A 61-year-old Frenchman sentenced to death in Indonesia in 2007 for drug offences left prison in Jakarta on Tuesday, prison officials told an AFP journalist at the site, before being escorted to the airport to fly to France in the evening.
Serge Atlaoui, whose transfer was agreed by Paris and Jakarta on January 24, is expected to land in Paris on Wednesday morning and will immediately appear in front of the prosecutor in Bobigny, according to his lawyer Richard Sedillot, who will then request his release.
Atlaoui was arrested in 2005 at a factory in a Jakarta suburb where tens of kilos of drugs were discovered and accused of being a "chemist" by the authorities.
A welder from Metz in northeastern France, the father of four has always denied being a drug trafficker, saying that he was installing machinery in what he thought was an acrylic factory.

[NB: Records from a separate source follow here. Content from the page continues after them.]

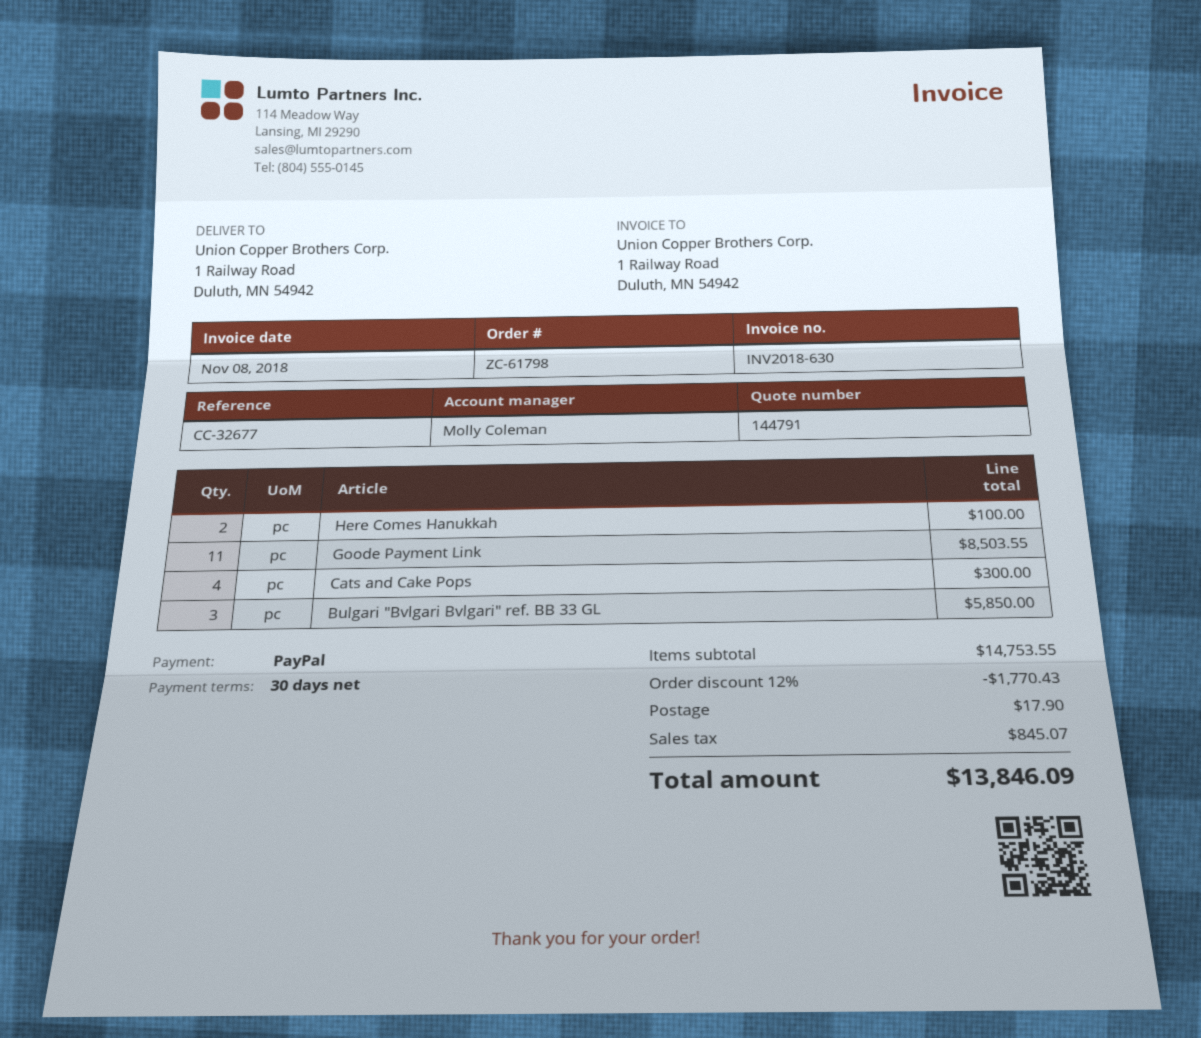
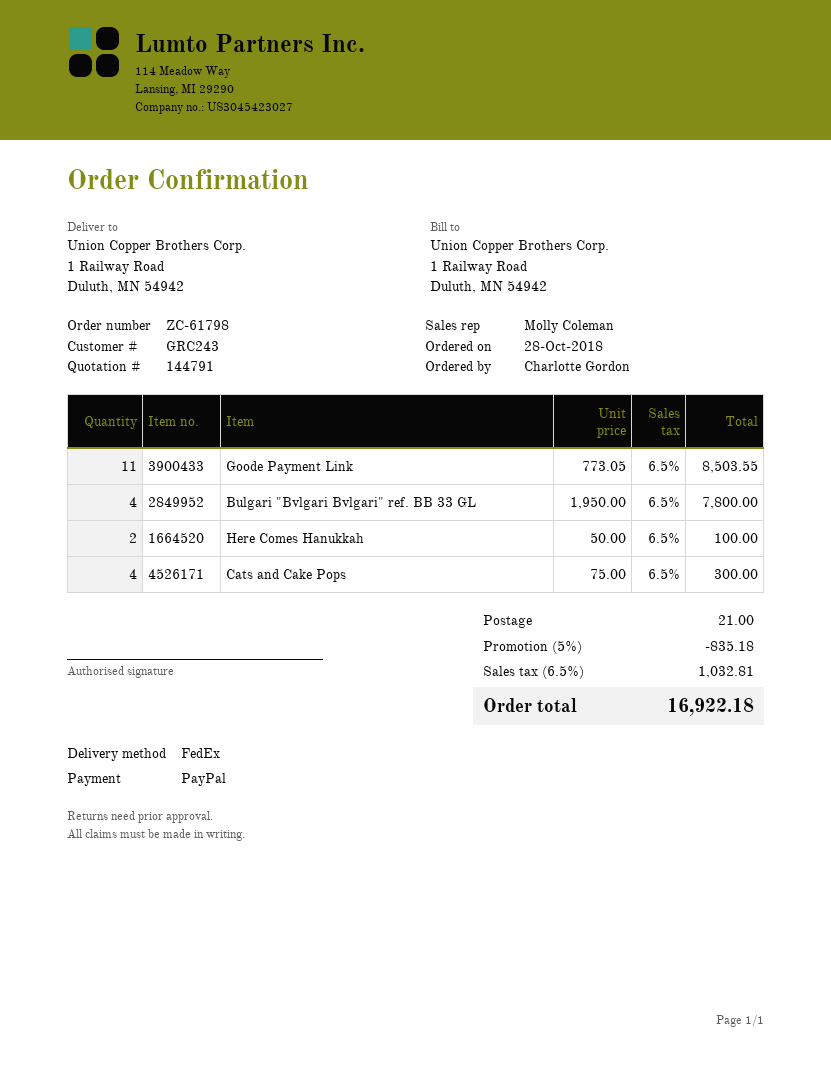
Bulgari "Bvlgari Bvlgari" ref. BB 33 GL: 3 for 5850.00 -> 4 for 7800.00
discount: 12% = 1770.43 -> 5% = 835.18
shipping: 17.90 -> 21.00
tax: 845.07 -> 1032.81
total: 13846.09 -> 16922.18

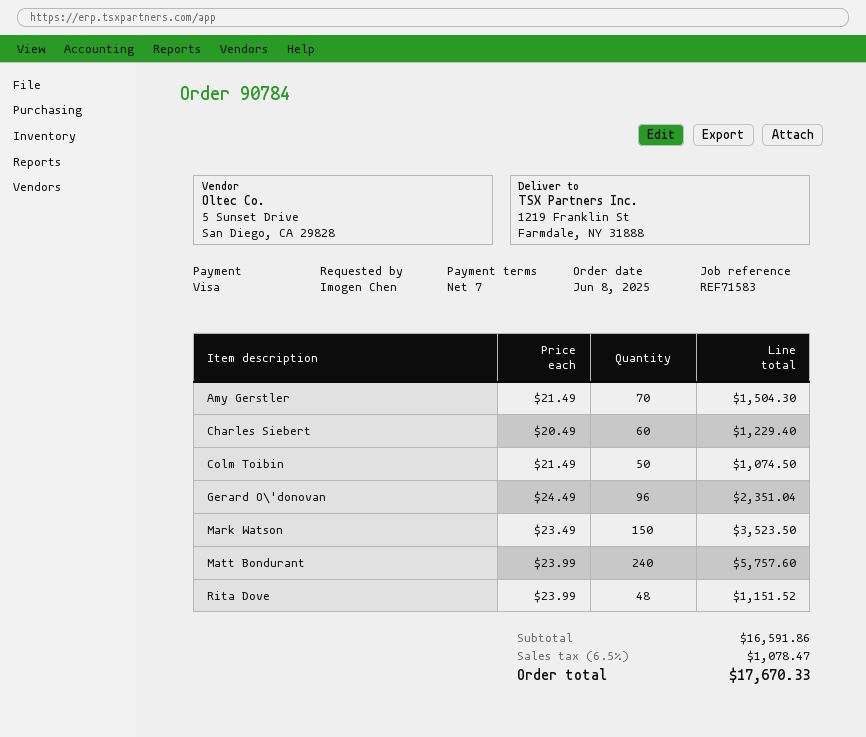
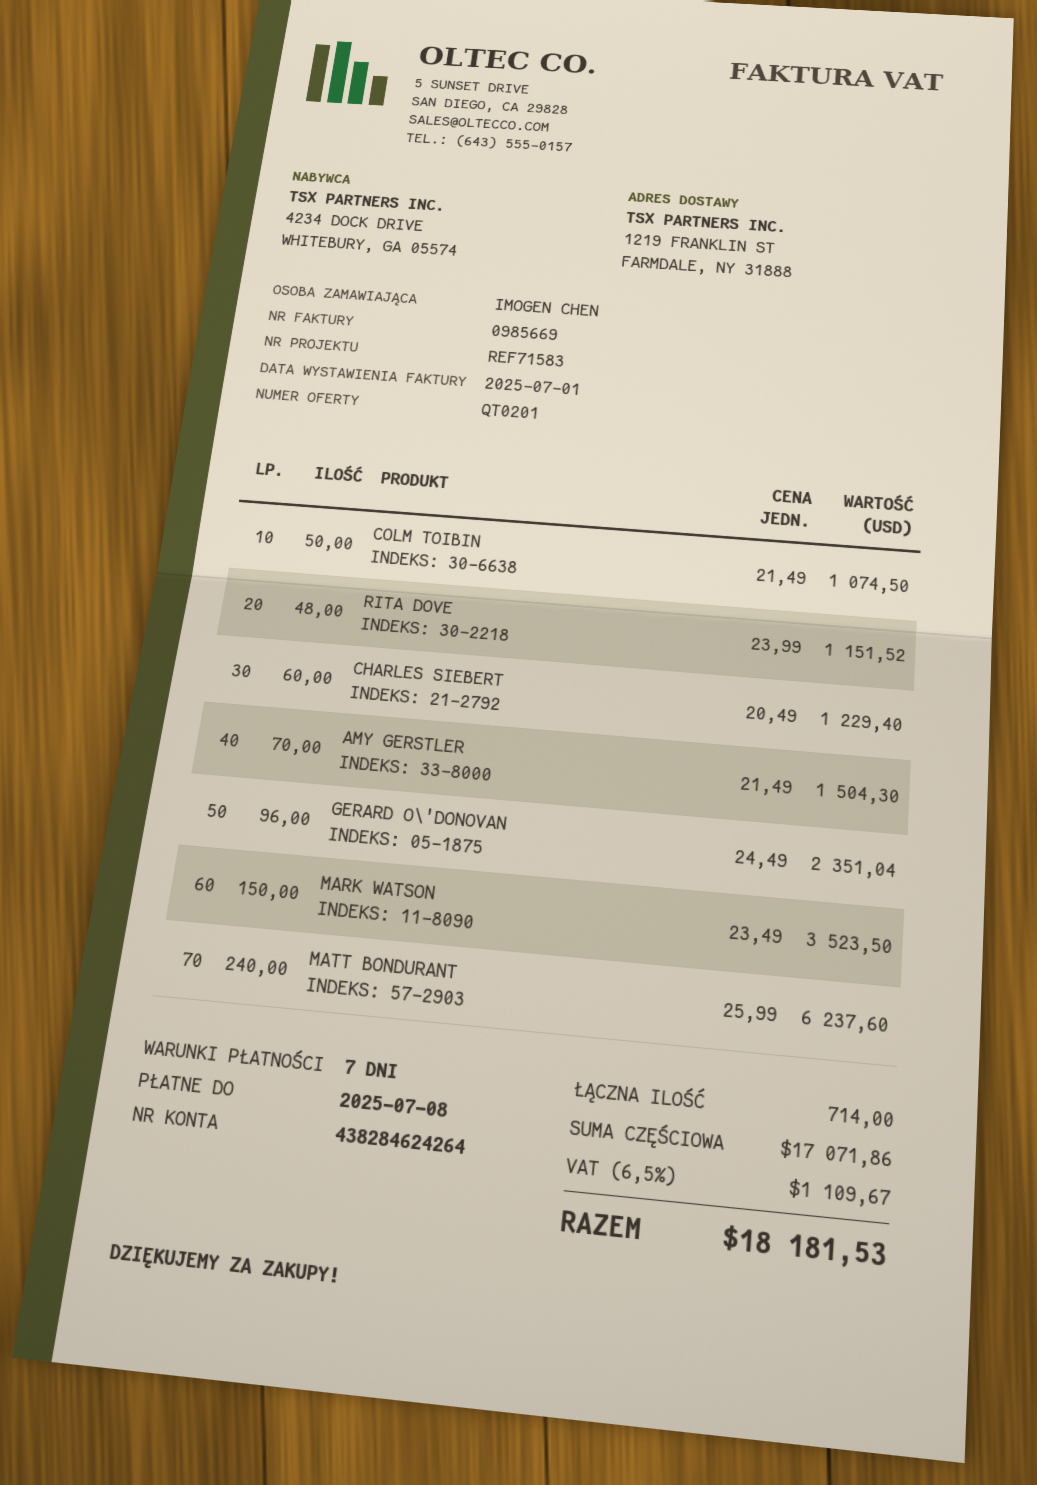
Matt Bondurant: 240 x 23.99 = 5757.60 -> 240 x 25.99 = 6237.60
subtotal: 16591.86 -> 17071.86
tax: 6.5% = 1078.47 -> 6.5% = 1109.67
total: 17670.33 -> 18181.53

"I thought there was something suspicious (about the factory)," Atlaoui told AFP in 2015.
Initially sentenced to life in prison, his sentence was reviewed by the supreme court and changed to death on appeal.

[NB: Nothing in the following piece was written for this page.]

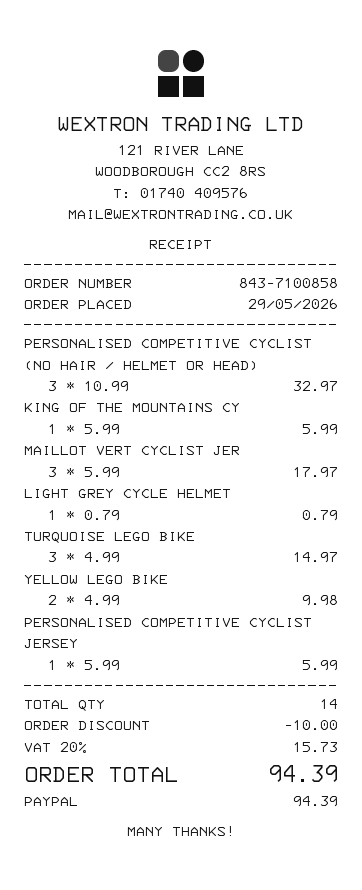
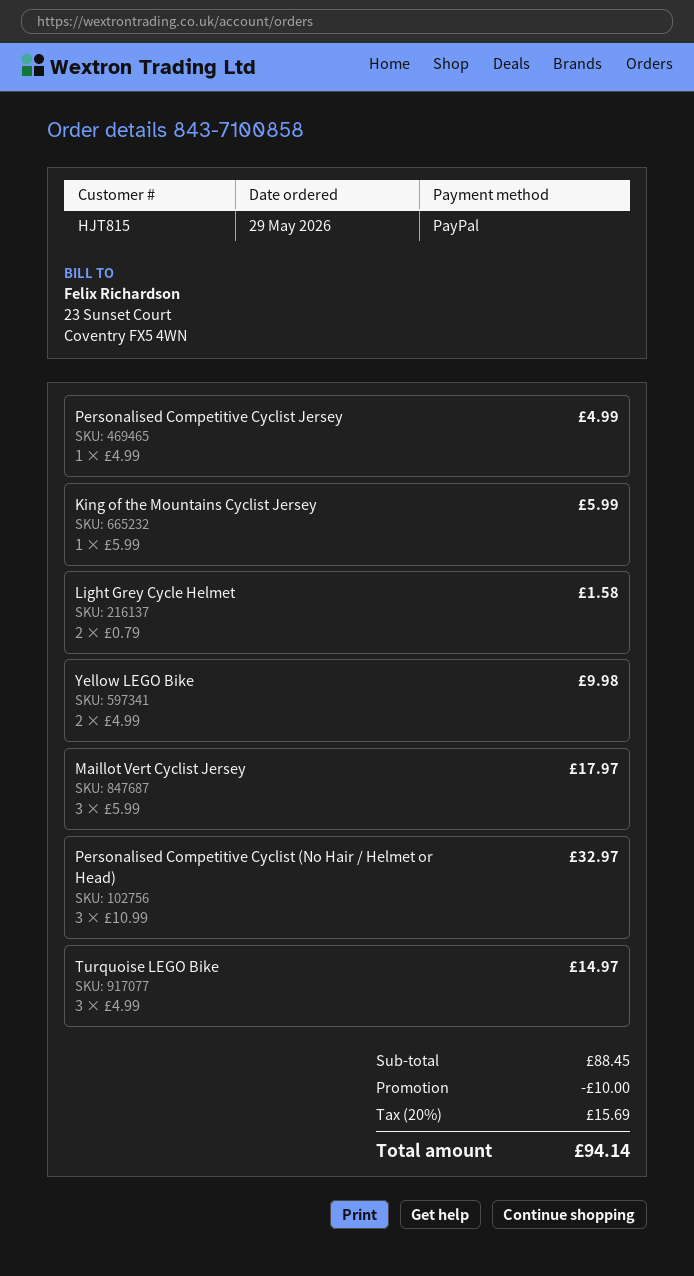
LIGHT GREY CYCLE HELMET: 1 x 0.79 = 0.79 -> 2 x 0.79 = 1.58
PERSONALISED COMPETITIVE CYCLIST JERSEY: 1 x 5.99 = 5.99 -> 1 x 4.99 = 4.99
tax: 20% = 15.73 -> 20% = 15.69
total: 94.39 -> 94.14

He was due to be executed alongside eight others in 2015, but was granted a reprieve after Paris applied more pressure and the Indonesian authorities allowed an outstanding appeal to proceed.
There are currently at least 530 inmates on death row in Indonesia, according to the human rights organisation Kontas, referencing official figures.
Among them 90 foreigners, including at least one woman, according to the Ministry of Immigration and Correction.
The Indonesian government recently signalled it will resume executions, on hiatus since 2016.
In December, Filipina inmate Mary Jane Veloso, who was arrested in 2010 and also sentenced to death for drug trafficking, was returned to her home country after an agreement was reached between both countries.